(Source data)
+ + + + + + +
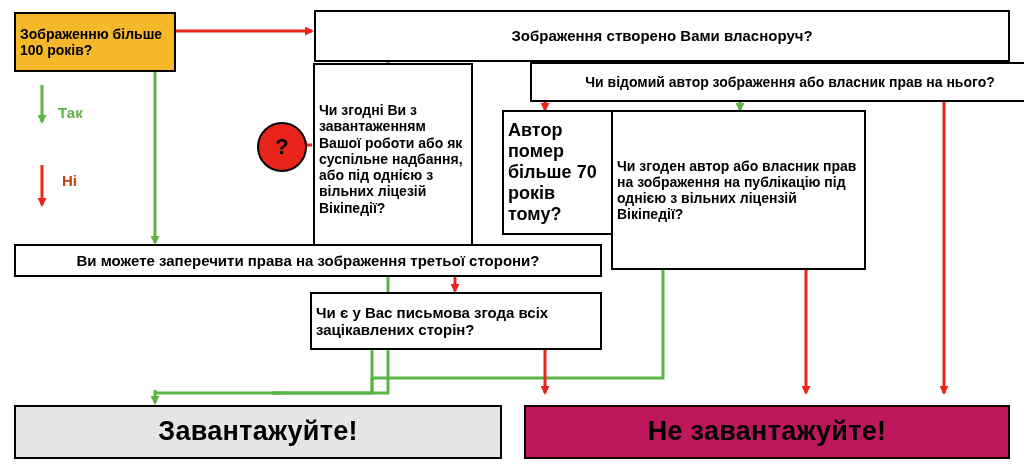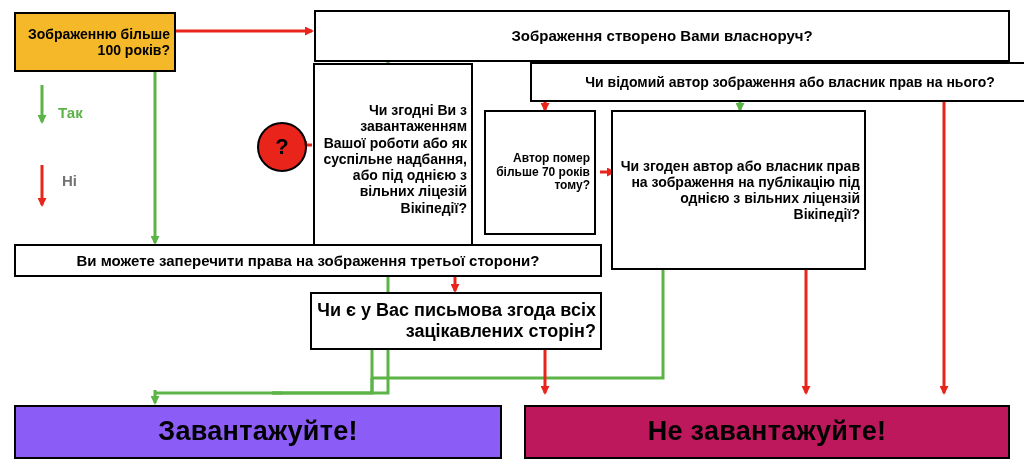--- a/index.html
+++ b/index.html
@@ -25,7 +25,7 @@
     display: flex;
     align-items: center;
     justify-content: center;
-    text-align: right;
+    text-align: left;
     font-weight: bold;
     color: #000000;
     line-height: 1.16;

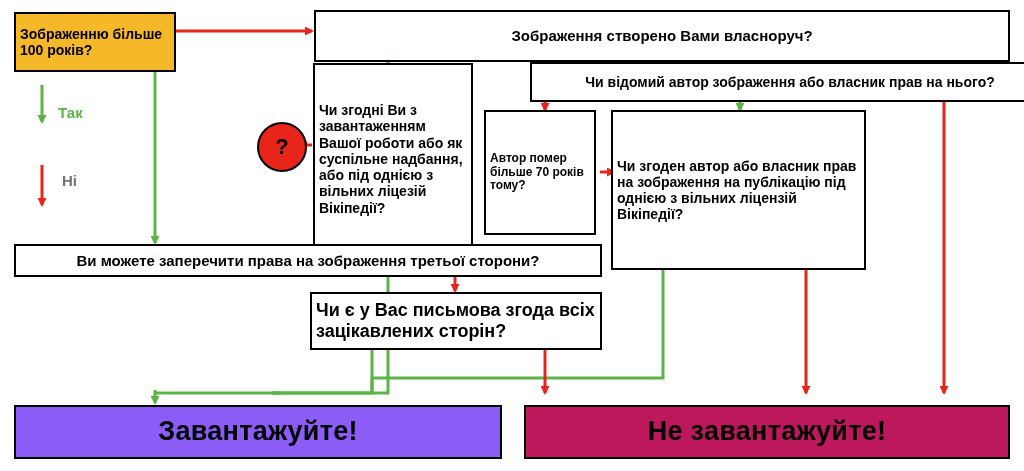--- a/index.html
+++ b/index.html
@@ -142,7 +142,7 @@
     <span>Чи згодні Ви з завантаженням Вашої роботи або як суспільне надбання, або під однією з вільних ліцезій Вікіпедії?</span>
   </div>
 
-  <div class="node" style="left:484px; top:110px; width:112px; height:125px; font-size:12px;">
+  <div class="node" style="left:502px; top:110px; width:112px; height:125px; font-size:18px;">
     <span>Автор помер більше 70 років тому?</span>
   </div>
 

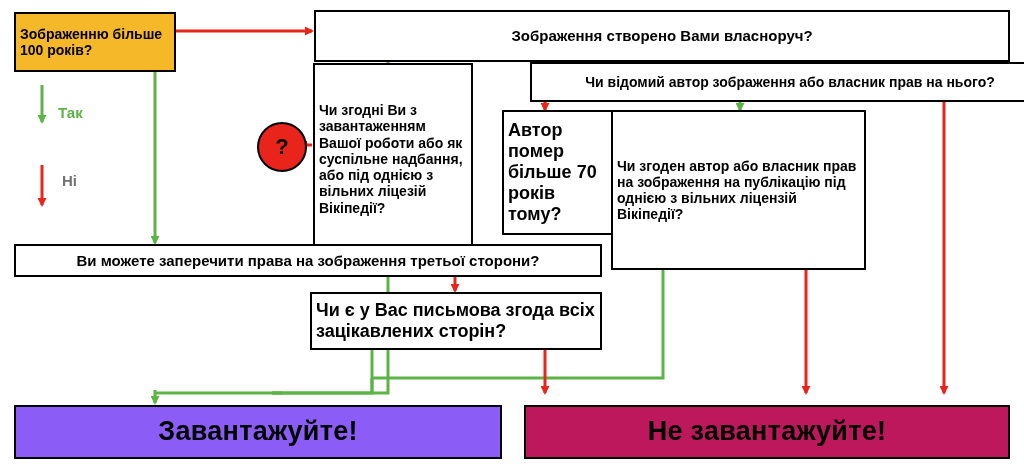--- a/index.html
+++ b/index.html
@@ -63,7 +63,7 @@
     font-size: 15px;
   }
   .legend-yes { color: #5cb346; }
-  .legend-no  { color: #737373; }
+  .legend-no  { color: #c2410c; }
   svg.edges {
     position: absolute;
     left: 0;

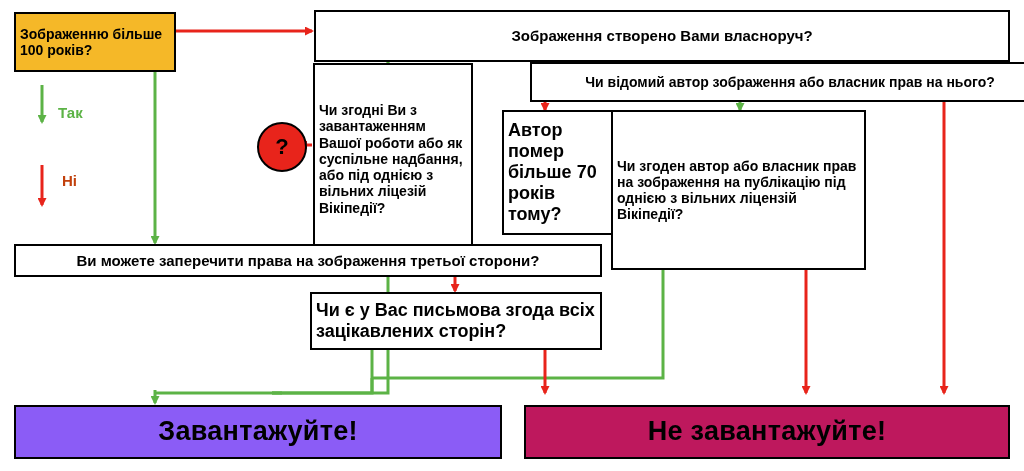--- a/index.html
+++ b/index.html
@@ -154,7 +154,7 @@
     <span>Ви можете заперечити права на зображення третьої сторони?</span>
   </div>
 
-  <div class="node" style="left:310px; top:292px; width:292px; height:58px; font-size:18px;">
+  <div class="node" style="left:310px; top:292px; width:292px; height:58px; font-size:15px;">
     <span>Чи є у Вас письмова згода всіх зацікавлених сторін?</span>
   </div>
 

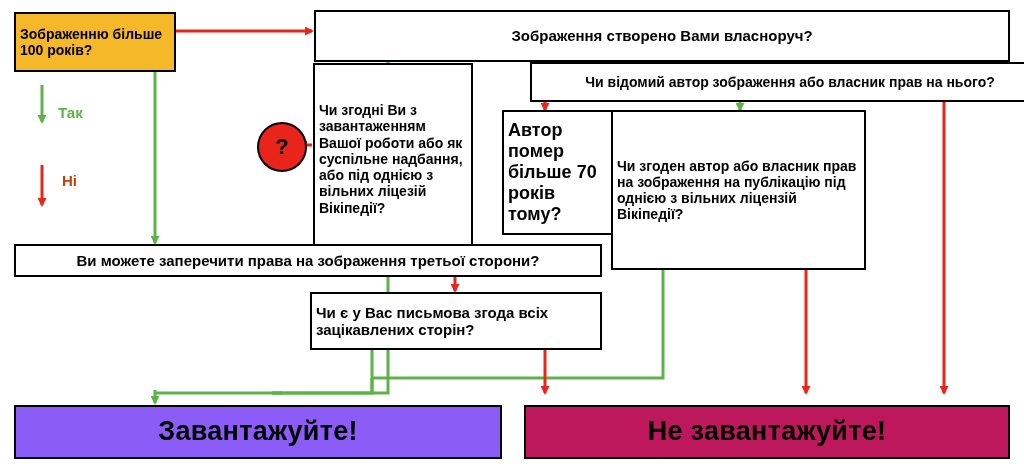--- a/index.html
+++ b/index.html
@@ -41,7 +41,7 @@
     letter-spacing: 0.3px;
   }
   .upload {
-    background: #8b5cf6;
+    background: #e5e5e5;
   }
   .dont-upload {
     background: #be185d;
+ + + + + + +
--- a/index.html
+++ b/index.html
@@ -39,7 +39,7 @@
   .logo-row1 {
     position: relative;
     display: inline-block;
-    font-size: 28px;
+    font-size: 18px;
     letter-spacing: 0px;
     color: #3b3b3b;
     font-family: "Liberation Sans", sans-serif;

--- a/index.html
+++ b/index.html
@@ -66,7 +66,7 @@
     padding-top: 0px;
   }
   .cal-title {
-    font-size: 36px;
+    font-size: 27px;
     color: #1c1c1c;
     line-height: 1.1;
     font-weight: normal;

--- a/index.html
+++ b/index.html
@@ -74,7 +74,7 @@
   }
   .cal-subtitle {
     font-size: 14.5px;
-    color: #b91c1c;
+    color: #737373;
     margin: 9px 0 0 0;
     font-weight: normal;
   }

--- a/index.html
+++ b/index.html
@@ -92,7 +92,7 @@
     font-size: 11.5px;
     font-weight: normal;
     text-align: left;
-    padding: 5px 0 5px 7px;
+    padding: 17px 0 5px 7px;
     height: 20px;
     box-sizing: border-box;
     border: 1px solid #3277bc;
+ + + + + + +
**Task requirements**
Which lines above contain the word "spacing"? Copy each of them.

**Written solution**
     letter-spacing: 0.3px;
     letter-spacing: 0px;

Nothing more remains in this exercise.